Human nature is peaceful

People (like me) who believe world peace is possible are often put in a box labelled 'Idealists.' So weapons continue to pile up and when we see the horrors of war on our tv screens, we sigh as though violent human conflict were inevitable. The wealthiest amongst us plan escape routes or prepare for war's aftermath. The rest of us dutifully contribute to peacekeeping efforts by such bodies as the United Nations, though with no expectation that they will actually achieve very much.

In War, Peace and Human Nature, Douglas Fry et al argue that (1) the belief that war is part of human nature is itself destructive and (2) war is not part of human nature.

A view, erroneous though it may be that war is ancient and presumably thus reflects some natural feature of humankind or human social life, feeds a suspicious and hostile view toward other peoples and countries, making the preparation for war and the practice of war that much easier. The reasoning, or in many cases “gut reaction,” seems to be: if war is in human nature, then we’d better be prepared to fight and perhaps strike first. This implicit assumption, in great part simultaneously stemming from and reinforcing of the violent view of human nature, can be seen as contributing to arms races, preemptive strikes, excessive spending on weapons, hostility toward others, and inordinate fear of other nations or groups, who are by this thinking, naturally inclined to attack. I am suggesting, in other words, that in widespread assertions that war is ancient, we are seeing a cultural belief with very important real world ramifications. Such a view may be in the short-term self-interests of a minority (e.g., arms dealers), but it is not in the long-term interests of humanity overall.
It's an important point. And much of the rest of the book backs up the assertion, that over the whole period of human existence, war is not an intractable feature of humanity, Mr Fry has this to say, summing up the evidence gathered and written up by other contributors to the book:

[Steven] Pinker's thesis that chronic war stretches back over the far-reaching millennia before the agricultural revolution is not substantiated by the actual data. ... The worldwide archaeological evidence shows that war was simply absent over the vast majority of human existence .... —the time period beginning far to the left side of [an n-shaped] curve. But with a gradual worldwide population increase ..., the shift from universal nomadic foraging to settled communities, the development of agriculture, a transition from egalitarianism to hierarchical societies—and, very significantly, the rise of state-level civilization five thousand to six thousand years ago—the archaeological record is clear and unambiguous: war developed, despots arose, violence proliferated, slavery flourished, and the social position of women deteriorated. This comparatively recent explosion in pre-state and then state-based violence is represented on the rising left side of the letter n in the curve, but taking place within the last 10,000 years. (My emphasis.)
Conclusions? People who believe world peace is possible are not being irrational or going against human nature. Violent political conflict is not inevitable.
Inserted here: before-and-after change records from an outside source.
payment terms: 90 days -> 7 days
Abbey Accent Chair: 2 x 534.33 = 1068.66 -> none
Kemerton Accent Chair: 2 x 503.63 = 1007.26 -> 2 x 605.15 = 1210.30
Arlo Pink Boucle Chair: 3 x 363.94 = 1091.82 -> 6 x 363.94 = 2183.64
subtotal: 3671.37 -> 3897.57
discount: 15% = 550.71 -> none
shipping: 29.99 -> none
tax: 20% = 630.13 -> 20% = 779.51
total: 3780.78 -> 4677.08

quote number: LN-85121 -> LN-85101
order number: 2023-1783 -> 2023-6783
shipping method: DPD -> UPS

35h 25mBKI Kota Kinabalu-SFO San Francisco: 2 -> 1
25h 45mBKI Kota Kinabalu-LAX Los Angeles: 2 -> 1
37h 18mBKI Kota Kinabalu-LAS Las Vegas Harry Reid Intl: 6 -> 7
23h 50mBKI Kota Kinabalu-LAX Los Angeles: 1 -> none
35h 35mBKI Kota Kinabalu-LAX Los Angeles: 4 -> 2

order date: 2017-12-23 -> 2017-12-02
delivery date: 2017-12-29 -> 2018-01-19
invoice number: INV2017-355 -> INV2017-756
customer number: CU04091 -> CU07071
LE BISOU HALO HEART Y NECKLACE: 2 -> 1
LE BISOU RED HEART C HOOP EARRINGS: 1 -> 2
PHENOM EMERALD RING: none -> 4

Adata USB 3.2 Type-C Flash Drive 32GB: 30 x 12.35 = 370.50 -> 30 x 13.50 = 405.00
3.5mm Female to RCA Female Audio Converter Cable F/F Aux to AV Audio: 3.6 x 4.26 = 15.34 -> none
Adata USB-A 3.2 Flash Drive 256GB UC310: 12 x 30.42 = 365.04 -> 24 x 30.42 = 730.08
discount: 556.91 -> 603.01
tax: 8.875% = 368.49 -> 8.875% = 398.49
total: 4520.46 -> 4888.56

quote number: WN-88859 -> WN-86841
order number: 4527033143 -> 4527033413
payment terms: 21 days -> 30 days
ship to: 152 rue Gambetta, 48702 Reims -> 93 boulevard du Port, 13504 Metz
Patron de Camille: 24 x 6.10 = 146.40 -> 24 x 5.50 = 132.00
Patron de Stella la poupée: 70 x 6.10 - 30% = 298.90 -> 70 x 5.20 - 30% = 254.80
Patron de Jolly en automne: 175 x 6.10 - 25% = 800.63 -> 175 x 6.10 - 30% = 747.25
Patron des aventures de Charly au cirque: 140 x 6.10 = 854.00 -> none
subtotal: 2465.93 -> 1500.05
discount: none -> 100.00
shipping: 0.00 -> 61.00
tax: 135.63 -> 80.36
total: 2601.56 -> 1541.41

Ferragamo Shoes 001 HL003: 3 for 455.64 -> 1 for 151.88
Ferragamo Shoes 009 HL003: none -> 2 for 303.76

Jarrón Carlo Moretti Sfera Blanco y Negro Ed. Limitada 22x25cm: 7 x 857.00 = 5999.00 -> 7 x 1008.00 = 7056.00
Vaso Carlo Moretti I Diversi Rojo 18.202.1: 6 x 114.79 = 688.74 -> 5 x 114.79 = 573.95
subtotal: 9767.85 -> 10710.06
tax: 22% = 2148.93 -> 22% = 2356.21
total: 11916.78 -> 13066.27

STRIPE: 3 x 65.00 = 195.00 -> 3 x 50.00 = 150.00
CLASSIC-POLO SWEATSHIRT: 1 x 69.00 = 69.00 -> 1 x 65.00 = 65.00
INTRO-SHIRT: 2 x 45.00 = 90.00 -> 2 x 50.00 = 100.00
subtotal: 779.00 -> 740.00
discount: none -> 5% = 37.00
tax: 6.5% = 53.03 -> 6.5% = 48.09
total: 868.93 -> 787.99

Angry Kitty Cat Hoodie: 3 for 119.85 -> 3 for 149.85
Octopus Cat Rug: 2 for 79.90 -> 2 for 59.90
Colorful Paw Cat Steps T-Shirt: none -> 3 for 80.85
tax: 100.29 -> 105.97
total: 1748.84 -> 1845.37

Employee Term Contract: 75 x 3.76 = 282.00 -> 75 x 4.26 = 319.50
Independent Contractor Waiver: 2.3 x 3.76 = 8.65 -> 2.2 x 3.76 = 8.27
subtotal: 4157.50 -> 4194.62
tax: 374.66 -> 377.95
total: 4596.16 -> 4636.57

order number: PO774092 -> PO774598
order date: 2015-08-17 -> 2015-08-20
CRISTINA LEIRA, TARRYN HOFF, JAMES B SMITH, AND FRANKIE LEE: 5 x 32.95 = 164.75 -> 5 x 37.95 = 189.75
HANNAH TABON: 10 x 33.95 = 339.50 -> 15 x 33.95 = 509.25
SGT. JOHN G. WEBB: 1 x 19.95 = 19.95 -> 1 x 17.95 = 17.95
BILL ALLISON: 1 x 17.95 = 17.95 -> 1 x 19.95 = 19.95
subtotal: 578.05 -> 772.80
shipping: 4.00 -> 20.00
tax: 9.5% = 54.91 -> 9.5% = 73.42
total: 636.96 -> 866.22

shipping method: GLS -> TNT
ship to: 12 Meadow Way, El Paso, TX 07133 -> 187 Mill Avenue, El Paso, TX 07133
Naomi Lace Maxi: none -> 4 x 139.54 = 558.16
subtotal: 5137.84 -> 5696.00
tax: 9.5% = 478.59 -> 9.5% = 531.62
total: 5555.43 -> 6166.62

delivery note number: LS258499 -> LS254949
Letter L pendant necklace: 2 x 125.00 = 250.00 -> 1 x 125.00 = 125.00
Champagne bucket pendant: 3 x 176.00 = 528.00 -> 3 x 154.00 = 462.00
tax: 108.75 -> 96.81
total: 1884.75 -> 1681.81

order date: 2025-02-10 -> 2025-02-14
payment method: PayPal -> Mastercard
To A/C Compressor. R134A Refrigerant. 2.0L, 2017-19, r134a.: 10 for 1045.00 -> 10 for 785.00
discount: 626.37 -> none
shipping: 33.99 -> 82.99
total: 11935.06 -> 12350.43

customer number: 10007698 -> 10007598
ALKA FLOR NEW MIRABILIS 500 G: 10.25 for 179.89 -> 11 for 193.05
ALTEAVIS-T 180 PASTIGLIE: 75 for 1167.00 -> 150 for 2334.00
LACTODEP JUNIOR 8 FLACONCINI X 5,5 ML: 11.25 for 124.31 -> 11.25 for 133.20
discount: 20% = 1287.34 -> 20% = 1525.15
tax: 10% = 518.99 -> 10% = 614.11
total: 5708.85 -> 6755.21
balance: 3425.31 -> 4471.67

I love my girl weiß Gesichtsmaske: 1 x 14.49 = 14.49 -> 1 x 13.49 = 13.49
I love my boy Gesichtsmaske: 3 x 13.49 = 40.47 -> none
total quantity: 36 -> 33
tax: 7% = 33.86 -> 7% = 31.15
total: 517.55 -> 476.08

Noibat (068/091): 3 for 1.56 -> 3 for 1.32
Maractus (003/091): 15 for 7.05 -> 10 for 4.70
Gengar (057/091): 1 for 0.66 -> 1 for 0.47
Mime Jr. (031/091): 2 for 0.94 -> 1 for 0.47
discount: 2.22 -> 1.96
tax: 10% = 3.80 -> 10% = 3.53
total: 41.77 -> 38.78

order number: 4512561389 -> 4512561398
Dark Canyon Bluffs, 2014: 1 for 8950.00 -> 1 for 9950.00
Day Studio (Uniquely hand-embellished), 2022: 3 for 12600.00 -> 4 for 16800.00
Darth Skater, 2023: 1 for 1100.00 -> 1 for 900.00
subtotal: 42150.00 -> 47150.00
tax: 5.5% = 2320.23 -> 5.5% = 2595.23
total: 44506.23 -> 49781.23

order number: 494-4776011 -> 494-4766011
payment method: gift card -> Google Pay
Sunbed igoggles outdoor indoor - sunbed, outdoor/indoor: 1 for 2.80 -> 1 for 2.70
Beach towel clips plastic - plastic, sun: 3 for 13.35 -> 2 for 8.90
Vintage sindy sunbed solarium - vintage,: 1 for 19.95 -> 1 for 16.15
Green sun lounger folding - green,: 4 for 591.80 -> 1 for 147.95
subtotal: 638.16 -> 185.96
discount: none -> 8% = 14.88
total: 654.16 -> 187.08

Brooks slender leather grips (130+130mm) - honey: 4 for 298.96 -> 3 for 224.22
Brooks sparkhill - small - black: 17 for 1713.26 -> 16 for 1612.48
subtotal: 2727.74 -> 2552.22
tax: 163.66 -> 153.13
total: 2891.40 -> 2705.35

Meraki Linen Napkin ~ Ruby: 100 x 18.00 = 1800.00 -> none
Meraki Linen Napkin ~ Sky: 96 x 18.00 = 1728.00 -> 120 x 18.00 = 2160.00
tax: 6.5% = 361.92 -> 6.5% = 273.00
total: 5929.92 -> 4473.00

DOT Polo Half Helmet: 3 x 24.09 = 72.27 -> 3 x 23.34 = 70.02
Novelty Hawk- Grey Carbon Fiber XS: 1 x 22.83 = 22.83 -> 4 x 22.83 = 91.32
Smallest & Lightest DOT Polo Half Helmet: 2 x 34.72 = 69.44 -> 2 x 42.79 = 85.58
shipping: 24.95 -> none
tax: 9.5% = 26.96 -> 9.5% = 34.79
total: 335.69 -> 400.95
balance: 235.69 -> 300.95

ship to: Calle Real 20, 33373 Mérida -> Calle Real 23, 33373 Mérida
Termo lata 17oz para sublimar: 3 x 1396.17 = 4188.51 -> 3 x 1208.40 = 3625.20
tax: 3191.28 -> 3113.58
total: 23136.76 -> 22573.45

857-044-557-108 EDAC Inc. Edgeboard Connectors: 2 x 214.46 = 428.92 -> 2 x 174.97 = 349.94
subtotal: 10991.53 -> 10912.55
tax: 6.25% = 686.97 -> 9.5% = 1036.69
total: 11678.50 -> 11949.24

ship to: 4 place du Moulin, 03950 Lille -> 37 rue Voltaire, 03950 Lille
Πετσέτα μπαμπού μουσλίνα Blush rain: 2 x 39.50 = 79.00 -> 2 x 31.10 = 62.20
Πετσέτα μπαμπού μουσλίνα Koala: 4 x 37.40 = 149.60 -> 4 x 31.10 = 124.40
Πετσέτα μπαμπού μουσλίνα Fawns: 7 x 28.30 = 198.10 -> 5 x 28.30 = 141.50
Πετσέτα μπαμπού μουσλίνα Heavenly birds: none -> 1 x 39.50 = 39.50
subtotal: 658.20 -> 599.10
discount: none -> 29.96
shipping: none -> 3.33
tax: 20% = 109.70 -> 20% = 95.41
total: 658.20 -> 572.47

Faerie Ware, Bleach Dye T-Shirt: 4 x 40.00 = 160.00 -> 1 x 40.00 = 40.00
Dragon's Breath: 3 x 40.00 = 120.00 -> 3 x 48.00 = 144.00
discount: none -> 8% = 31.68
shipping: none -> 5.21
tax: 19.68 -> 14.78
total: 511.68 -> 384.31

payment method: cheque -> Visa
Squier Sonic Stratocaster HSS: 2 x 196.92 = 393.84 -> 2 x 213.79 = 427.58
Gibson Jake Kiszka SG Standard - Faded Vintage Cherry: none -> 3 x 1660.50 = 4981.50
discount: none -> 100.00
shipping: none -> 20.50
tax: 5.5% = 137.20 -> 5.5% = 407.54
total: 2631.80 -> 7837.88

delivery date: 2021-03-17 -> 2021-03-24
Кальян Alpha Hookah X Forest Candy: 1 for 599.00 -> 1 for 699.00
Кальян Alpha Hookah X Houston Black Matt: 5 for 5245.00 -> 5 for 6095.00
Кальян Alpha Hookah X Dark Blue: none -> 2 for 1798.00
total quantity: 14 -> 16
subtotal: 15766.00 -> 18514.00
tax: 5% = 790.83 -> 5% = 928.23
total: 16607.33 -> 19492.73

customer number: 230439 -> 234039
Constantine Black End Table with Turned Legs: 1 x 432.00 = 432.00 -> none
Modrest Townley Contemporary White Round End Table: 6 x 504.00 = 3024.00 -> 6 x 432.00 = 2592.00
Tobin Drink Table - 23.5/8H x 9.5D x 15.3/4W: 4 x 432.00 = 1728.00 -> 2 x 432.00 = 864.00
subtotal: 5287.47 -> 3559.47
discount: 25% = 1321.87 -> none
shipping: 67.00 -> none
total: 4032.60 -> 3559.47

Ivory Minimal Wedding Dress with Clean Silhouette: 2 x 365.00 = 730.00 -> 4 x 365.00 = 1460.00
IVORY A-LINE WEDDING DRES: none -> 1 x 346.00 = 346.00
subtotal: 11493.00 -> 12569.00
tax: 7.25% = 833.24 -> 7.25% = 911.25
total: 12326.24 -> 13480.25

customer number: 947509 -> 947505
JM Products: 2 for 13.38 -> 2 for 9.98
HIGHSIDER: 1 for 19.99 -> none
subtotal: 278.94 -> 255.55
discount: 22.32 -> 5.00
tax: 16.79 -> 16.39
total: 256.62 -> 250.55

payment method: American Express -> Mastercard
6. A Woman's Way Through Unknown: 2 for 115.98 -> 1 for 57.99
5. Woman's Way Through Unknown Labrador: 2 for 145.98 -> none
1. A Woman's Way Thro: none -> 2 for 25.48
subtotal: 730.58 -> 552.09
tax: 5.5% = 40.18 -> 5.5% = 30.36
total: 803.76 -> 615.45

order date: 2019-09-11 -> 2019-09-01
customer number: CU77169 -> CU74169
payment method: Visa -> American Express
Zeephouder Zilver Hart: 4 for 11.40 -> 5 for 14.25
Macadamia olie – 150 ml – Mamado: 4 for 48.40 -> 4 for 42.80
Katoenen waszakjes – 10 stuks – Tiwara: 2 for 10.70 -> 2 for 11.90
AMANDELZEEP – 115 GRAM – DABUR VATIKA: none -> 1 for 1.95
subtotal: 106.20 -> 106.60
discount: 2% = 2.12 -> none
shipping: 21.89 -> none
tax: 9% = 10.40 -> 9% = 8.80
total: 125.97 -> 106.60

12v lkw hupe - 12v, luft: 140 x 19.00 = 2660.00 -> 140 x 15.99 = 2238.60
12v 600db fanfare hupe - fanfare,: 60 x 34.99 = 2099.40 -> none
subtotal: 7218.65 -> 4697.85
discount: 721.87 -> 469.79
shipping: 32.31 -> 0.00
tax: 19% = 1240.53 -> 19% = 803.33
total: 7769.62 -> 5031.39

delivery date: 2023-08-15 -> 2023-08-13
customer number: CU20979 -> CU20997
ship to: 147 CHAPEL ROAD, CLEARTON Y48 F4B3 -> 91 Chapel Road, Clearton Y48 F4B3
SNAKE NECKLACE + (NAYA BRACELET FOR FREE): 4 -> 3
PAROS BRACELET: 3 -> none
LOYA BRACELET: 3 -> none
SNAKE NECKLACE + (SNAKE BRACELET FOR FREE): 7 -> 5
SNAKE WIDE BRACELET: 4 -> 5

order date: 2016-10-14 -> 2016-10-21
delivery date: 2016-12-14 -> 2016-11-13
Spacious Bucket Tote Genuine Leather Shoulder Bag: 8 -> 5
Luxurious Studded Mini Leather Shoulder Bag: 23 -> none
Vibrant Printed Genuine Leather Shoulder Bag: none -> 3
Where does the Social Policy Bond idea fit in? Simply: knowing that world peace is possible, we can issue World Peace Bonds as a way of rewarding the people who help achieve it. There are reasons why such bonds have not been issued (they're untried, they threaten existing institutions ...etc) but a big one is that people think that world peace is some Edenic, idealistic vision, not for this world. What Mr Fry and the other contributors to his book show is that world peace is not only possible, but it was, for the greater part of man's existence, a reality.